-- DIRECTIONS --
Extract the lines that carry the string "isisLoading" from the listing.

-- EXERCISE DATA --
▬▬▬▬▬▬▬▬▬▬

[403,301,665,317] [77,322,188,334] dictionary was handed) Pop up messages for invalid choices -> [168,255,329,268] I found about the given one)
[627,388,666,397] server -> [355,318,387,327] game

▬▬▬▬▬▬▬▬▬▬

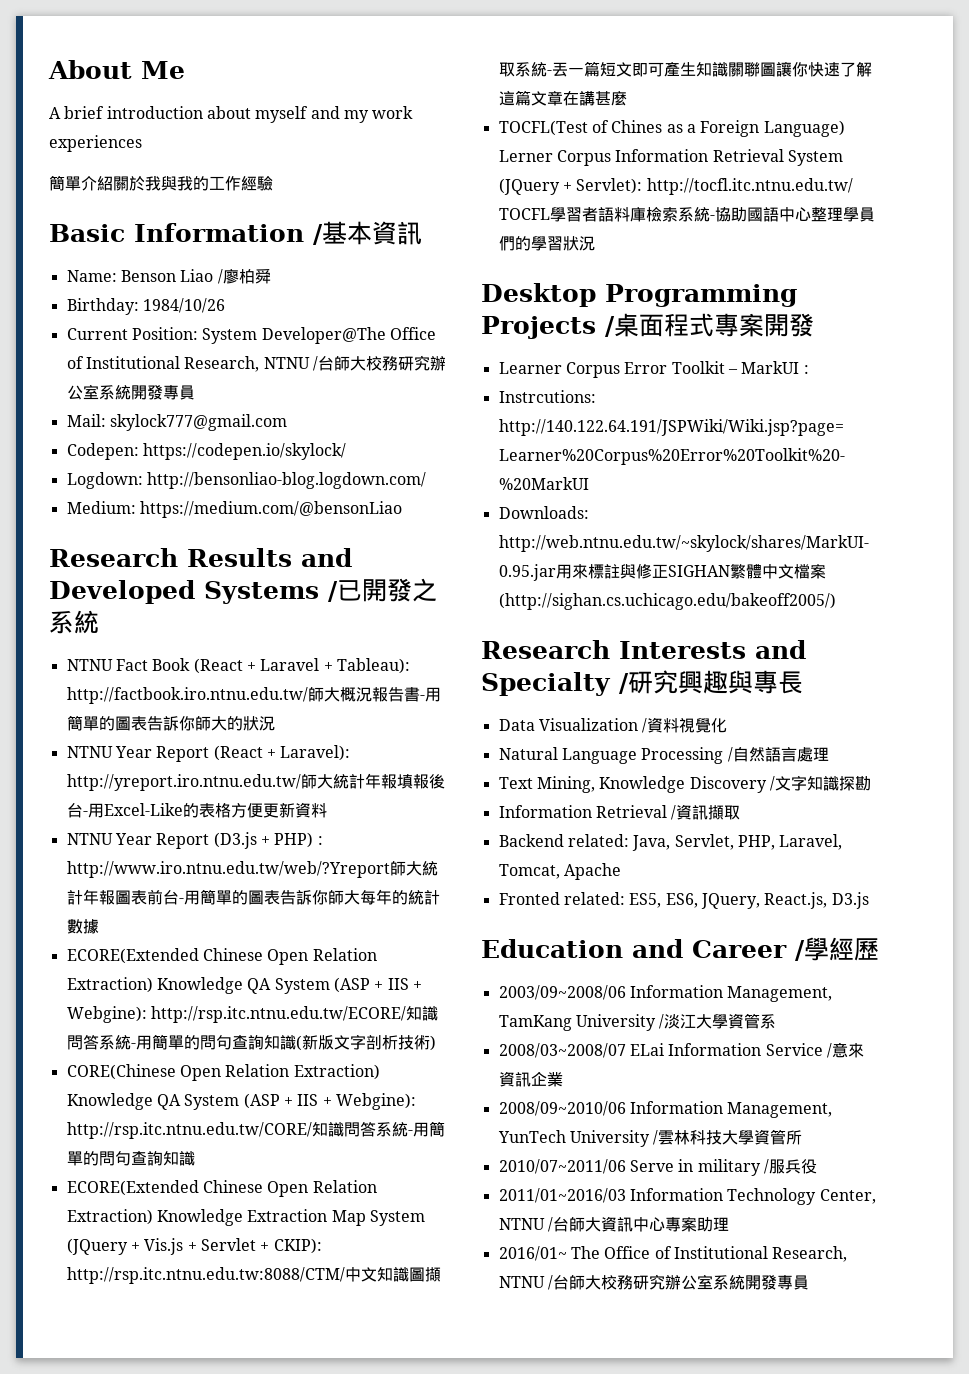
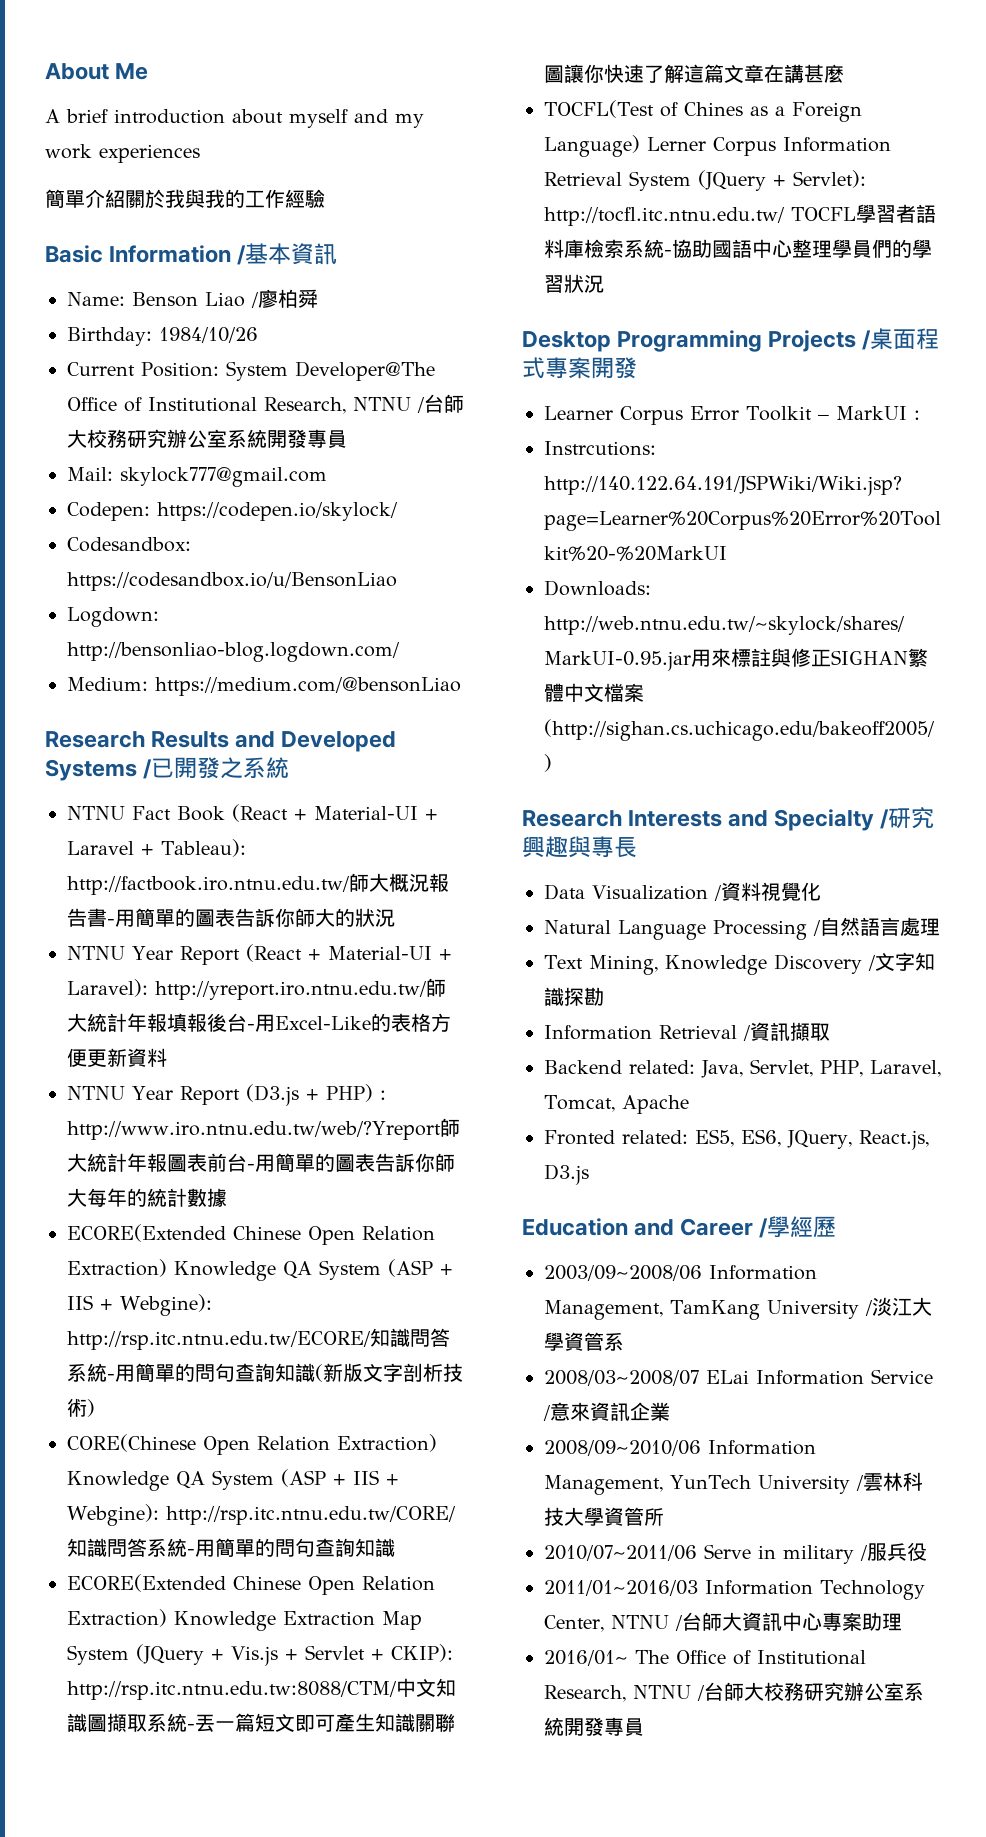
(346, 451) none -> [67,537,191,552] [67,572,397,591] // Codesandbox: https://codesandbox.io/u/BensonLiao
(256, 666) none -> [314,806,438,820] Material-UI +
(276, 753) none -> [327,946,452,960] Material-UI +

▬▬▬▬▬▬▬▬▬▬

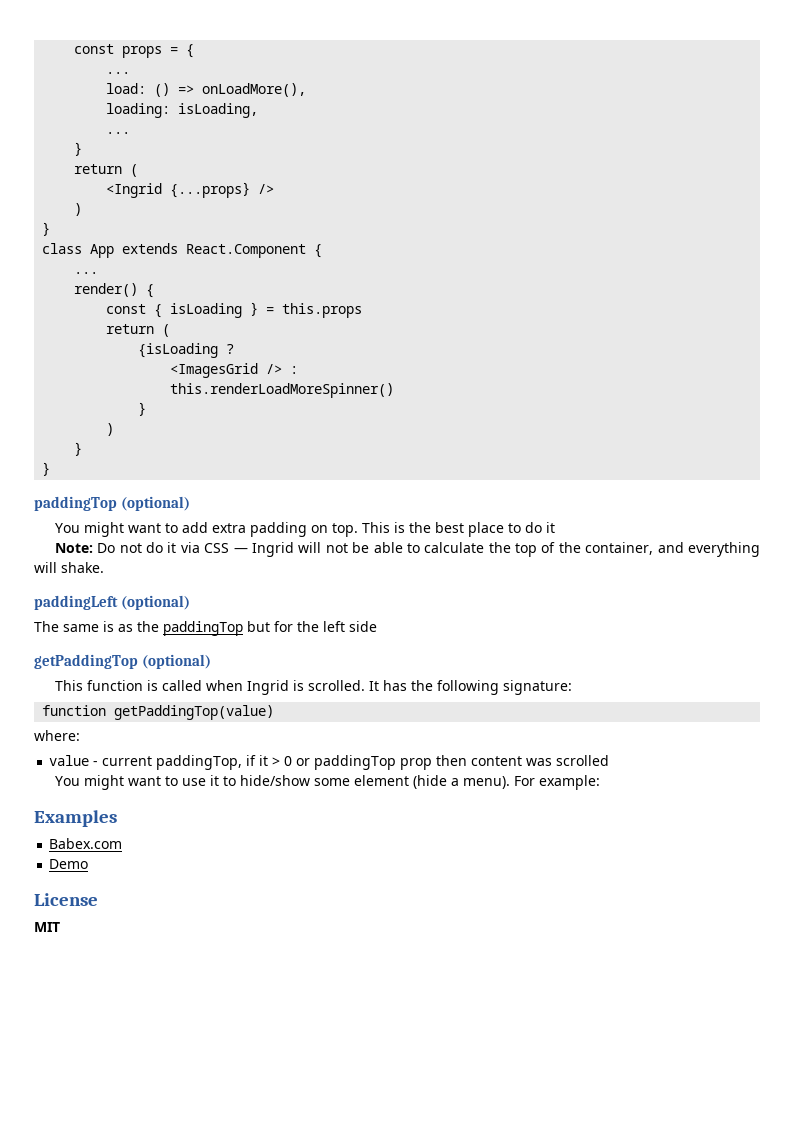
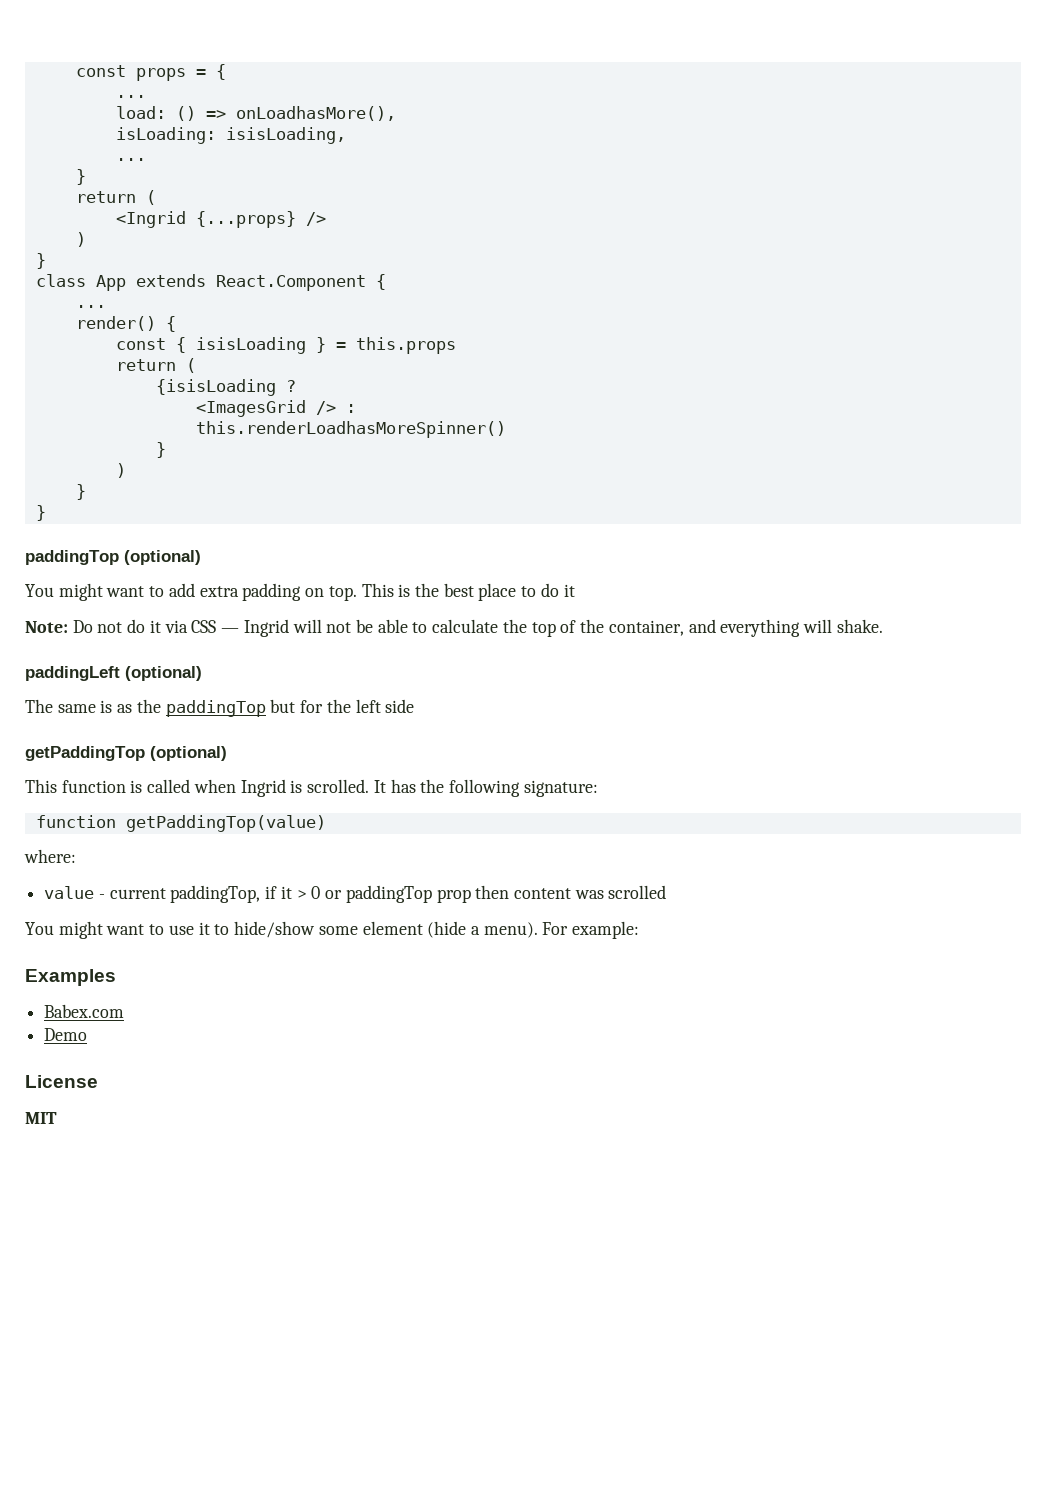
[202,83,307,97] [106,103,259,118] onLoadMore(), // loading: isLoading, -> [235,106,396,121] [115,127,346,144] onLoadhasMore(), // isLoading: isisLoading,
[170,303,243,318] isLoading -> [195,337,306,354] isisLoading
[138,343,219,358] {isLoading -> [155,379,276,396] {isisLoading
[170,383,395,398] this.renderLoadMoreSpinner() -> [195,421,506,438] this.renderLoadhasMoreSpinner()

▬▬▬▬▬▬▬▬▬▬

-- REPLY TO THE TASK --
[202,83,307,97] [106,103,259,118] onLoadMore(), // loading: isLoading, -> [235,106,396,121] [115,127,346,144] onLoadhasMore(), // isLoading: isisLoading,
[170,303,243,318] isLoading -> [195,337,306,354] isisLoading
[138,343,219,358] {isLoading -> [155,379,276,396] {isisLoading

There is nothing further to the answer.